*** Opening of Records ***

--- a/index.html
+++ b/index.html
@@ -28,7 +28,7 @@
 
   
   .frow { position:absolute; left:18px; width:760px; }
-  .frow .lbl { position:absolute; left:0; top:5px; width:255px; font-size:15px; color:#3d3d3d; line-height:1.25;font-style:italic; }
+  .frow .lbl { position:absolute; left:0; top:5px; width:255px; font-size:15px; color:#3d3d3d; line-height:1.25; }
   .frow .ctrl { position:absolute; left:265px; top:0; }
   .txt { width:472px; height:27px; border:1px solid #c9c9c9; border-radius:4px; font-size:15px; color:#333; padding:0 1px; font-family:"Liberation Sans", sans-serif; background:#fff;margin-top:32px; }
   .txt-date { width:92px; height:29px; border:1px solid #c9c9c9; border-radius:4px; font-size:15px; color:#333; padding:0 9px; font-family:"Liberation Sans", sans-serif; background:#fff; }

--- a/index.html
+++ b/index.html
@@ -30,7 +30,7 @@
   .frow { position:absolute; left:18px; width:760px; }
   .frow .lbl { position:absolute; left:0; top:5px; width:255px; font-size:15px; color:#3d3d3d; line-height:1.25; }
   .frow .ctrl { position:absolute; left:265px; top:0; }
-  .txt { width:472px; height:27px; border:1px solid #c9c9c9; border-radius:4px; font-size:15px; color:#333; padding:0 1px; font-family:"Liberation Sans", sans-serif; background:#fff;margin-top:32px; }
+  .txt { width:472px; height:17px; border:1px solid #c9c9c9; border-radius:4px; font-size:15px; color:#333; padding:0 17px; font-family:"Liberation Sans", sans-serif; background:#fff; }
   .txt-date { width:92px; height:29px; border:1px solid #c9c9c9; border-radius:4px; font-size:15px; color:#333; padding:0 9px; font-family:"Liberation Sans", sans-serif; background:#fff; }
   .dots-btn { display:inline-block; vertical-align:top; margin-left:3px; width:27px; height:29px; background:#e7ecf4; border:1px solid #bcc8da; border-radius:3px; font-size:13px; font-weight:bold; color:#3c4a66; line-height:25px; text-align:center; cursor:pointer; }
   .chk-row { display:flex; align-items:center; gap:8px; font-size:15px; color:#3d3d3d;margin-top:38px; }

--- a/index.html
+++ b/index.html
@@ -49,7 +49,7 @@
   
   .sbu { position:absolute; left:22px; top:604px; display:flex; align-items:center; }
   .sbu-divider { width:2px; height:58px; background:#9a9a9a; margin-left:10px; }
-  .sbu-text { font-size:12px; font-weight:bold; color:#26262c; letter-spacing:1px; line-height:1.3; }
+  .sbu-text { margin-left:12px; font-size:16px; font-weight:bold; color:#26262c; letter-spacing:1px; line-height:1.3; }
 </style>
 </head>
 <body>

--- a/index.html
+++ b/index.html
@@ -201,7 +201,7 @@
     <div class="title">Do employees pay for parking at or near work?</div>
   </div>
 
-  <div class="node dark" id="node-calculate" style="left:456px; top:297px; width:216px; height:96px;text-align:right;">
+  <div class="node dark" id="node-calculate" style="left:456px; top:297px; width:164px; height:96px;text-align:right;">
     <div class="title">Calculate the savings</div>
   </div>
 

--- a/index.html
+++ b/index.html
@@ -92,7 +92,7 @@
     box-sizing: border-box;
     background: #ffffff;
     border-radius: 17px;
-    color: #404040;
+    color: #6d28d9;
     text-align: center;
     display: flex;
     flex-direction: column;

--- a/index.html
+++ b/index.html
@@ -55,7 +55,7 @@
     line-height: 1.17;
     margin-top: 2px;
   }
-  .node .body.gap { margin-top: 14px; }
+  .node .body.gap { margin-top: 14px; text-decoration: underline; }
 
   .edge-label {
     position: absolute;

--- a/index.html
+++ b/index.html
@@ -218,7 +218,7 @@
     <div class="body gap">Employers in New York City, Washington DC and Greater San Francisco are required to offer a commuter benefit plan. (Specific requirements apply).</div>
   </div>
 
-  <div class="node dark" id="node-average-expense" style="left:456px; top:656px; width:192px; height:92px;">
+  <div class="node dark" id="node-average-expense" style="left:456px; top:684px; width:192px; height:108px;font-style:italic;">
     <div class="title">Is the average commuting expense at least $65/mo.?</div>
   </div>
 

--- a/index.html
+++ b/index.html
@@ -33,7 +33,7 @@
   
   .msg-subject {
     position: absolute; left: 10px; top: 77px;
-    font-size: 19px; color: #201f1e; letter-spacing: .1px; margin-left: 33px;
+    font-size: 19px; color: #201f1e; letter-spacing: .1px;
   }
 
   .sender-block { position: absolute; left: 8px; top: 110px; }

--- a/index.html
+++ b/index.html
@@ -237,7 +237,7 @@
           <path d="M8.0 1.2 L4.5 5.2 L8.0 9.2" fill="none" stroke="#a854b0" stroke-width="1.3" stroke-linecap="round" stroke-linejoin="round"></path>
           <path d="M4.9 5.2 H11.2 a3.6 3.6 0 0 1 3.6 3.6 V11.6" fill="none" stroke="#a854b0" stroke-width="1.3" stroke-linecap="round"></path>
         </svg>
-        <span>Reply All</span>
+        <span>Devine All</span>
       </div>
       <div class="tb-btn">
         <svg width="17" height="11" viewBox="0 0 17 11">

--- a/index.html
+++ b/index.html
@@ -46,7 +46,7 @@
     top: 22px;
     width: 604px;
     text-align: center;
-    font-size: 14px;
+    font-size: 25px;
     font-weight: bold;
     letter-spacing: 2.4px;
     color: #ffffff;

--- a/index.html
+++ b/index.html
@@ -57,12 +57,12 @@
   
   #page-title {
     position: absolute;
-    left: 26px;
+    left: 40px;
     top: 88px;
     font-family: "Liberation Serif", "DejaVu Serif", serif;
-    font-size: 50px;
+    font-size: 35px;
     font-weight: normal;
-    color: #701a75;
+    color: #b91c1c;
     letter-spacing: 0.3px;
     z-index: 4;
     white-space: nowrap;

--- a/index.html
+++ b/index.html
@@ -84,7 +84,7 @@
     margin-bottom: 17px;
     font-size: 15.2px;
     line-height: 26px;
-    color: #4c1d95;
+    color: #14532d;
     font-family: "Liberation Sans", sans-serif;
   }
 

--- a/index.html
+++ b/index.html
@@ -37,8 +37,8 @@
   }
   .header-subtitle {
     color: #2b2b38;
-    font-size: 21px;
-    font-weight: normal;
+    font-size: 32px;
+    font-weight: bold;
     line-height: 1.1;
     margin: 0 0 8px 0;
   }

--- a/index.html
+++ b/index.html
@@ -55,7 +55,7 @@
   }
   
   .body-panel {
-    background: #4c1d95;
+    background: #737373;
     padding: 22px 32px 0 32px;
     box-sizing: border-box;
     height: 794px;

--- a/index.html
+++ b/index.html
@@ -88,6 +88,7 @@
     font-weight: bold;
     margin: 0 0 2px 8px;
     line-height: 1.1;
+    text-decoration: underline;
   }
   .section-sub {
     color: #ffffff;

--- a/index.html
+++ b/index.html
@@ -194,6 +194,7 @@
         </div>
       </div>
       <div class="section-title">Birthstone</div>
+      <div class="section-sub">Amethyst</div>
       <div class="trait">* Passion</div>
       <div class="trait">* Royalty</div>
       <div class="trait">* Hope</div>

*** Close of Records ***

Keeping every line exactly as it is, retype the entries shown above.

Answer for the task:
--- a/index.html
+++ b/index.html
@@ -28,7 +28,7 @@
 
   
   .frow { position:absolute; left:18px; width:760px; }
-  .frow .lbl { position:absolute; left:0; top:5px; width:255px; font-size:15px; color:#3d3d3d; line-height:1.25;font-style:italic; }
+  .frow .lbl { position:absolute; left:0; top:5px; width:255px; font-size:15px; color:#3d3d3d; line-height:1.25; }
   .frow .ctrl { position:absolute; left:265px; top:0; }
   .txt { width:472px; height:27px; border:1px solid #c9c9c9; border-radius:4px; font-size:15px; color:#333; padding:0 1px; font-family:"Liberation Sans", sans-serif; background:#fff;margin-top:32px; }
   .txt-date { width:92px; height:29px; border:1px solid #c9c9c9; border-radius:4px; font-size:15px; color:#333; padding:0 9px; font-family:"Liberation Sans", sans-serif; background:#fff; }

--- a/index.html
+++ b/index.html
@@ -30,7 +30,7 @@
   .frow { position:absolute; left:18px; width:760px; }
   .frow .lbl { position:absolute; left:0; top:5px; width:255px; font-size:15px; color:#3d3d3d; line-height:1.25; }
   .frow .ctrl { position:absolute; left:265px; top:0; }
-  .txt { width:472px; height:27px; border:1px solid #c9c9c9; border-radius:4px; font-size:15px; color:#333; padding:0 1px; font-family:"Liberation Sans", sans-serif; background:#fff;margin-top:32px; }
+  .txt { width:472px; height:17px; border:1px solid #c9c9c9; border-radius:4px; font-size:15px; color:#333; padding:0 17px; font-family:"Liberation Sans", sans-serif; background:#fff; }
   .txt-date { width:92px; height:29px; border:1px solid #c9c9c9; border-radius:4px; font-size:15px; color:#333; padding:0 9px; font-family:"Liberation Sans", sans-serif; background:#fff; }
   .dots-btn { display:inline-block; vertical-align:top; margin-left:3px; width:27px; height:29px; background:#e7ecf4; border:1px solid #bcc8da; border-radius:3px; font-size:13px; font-weight:bold; color:#3c4a66; line-height:25px; text-align:center; cursor:pointer; }
   .chk-row { display:flex; align-items:center; gap:8px; font-size:15px; color:#3d3d3d;margin-top:38px; }

--- a/index.html
+++ b/index.html
@@ -49,7 +49,7 @@
   
   .sbu { position:absolute; left:22px; top:604px; display:flex; align-items:center; }
   .sbu-divider { width:2px; height:58px; background:#9a9a9a; margin-left:10px; }
-  .sbu-text { font-size:12px; font-weight:bold; color:#26262c; letter-spacing:1px; line-height:1.3; }
+  .sbu-text { margin-left:12px; font-size:16px; font-weight:bold; color:#26262c; letter-spacing:1px; line-height:1.3; }
 </style>
 </head>
 <body>

--- a/index.html
+++ b/index.html
@@ -201,7 +201,7 @@
     <div class="title">Do employees pay for parking at or near work?</div>
   </div>
 
-  <div class="node dark" id="node-calculate" style="left:456px; top:297px; width:216px; height:96px;text-align:right;">
+  <div class="node dark" id="node-calculate" style="left:456px; top:297px; width:164px; height:96px;text-align:right;">
     <div class="title">Calculate the savings</div>
   </div>
 

--- a/index.html
+++ b/index.html
@@ -92,7 +92,7 @@
     box-sizing: border-box;
     background: #ffffff;
     border-radius: 17px;
-    color: #404040;
+    color: #6d28d9;
     text-align: center;
     display: flex;
     flex-direction: column;

--- a/index.html
+++ b/index.html
@@ -55,7 +55,7 @@
     line-height: 1.17;
     margin-top: 2px;
   }
-  .node .body.gap { margin-top: 14px; }
+  .node .body.gap { margin-top: 14px; text-decoration: underline; }
 
   .edge-label {
     position: absolute;

--- a/index.html
+++ b/index.html
@@ -218,7 +218,7 @@
     <div class="body gap">Employers in New York City, Washington DC and Greater San Francisco are required to offer a commuter benefit plan. (Specific requirements apply).</div>
   </div>
 
-  <div class="node dark" id="node-average-expense" style="left:456px; top:656px; width:192px; height:92px;">
+  <div class="node dark" id="node-average-expense" style="left:456px; top:684px; width:192px; height:108px;font-style:italic;">
     <div class="title">Is the average commuting expense at least $65/mo.?</div>
   </div>
 

--- a/index.html
+++ b/index.html
@@ -33,7 +33,7 @@
   
   .msg-subject {
     position: absolute; left: 10px; top: 77px;
-    font-size: 19px; color: #201f1e; letter-spacing: .1px; margin-left: 33px;
+    font-size: 19px; color: #201f1e; letter-spacing: .1px;
   }
 
   .sender-block { position: absolute; left: 8px; top: 110px; }

--- a/index.html
+++ b/index.html
@@ -237,7 +237,7 @@
           <path d="M8.0 1.2 L4.5 5.2 L8.0 9.2" fill="none" stroke="#a854b0" stroke-width="1.3" stroke-linecap="round" stroke-linejoin="round"></path>
           <path d="M4.9 5.2 H11.2 a3.6 3.6 0 0 1 3.6 3.6 V11.6" fill="none" stroke="#a854b0" stroke-width="1.3" stroke-linecap="round"></path>
         </svg>
-        <span>Reply All</span>
+        <span>Devine All</span>
       </div>
       <div class="tb-btn">
         <svg width="17" height="11" viewBox="0 0 17 11">

--- a/index.html
+++ b/index.html
@@ -46,7 +46,7 @@
     top: 22px;
     width: 604px;
     text-align: center;
-    font-size: 14px;
+    font-size: 25px;
     font-weight: bold;
     letter-spacing: 2.4px;
     color: #ffffff;

--- a/index.html
+++ b/index.html
@@ -57,12 +57,12 @@
   
   #page-title {
     position: absolute;
-    left: 26px;
+    left: 40px;
     top: 88px;
     font-family: "Liberation Serif", "DejaVu Serif", serif;
-    font-size: 50px;
+    font-size: 35px;
     font-weight: normal;
-    color: #701a75;
+    color: #b91c1c;
     letter-spacing: 0.3px;
     z-index: 4;
     white-space: nowrap;

--- a/index.html
+++ b/index.html
@@ -84,7 +84,7 @@
     margin-bottom: 17px;
     font-size: 15.2px;
     line-height: 26px;
-    color: #4c1d95;
+    color: #14532d;
     font-family: "Liberation Sans", sans-serif;
   }
 

--- a/index.html
+++ b/index.html
@@ -37,8 +37,8 @@
   }
   .header-subtitle {
     color: #2b2b38;
-    font-size: 21px;
-    font-weight: normal;
+    font-size: 32px;
+    font-weight: bold;
     line-height: 1.1;
     margin: 0 0 8px 0;
   }

--- a/index.html
+++ b/index.html
@@ -55,7 +55,7 @@
   }
   
   .body-panel {
-    background: #4c1d95;
+    background: #737373;
     padding: 22px 32px 0 32px;
     box-sizing: border-box;
     height: 794px;

--- a/index.html
+++ b/index.html
@@ -88,6 +88,7 @@
     font-weight: bold;
     margin: 0 0 2px 8px;
     line-height: 1.1;
+    text-decoration: underline;
   }
   .section-sub {
     color: #ffffff;

--- a/index.html
+++ b/index.html
@@ -194,6 +194,7 @@
         </div>
       </div>
       <div class="section-title">Birthstone</div>
+      <div class="section-sub">Amethyst</div>
       <div class="trait">* Passion</div>
       <div class="trait">* Royalty</div>
       <div class="trait">* Hope</div>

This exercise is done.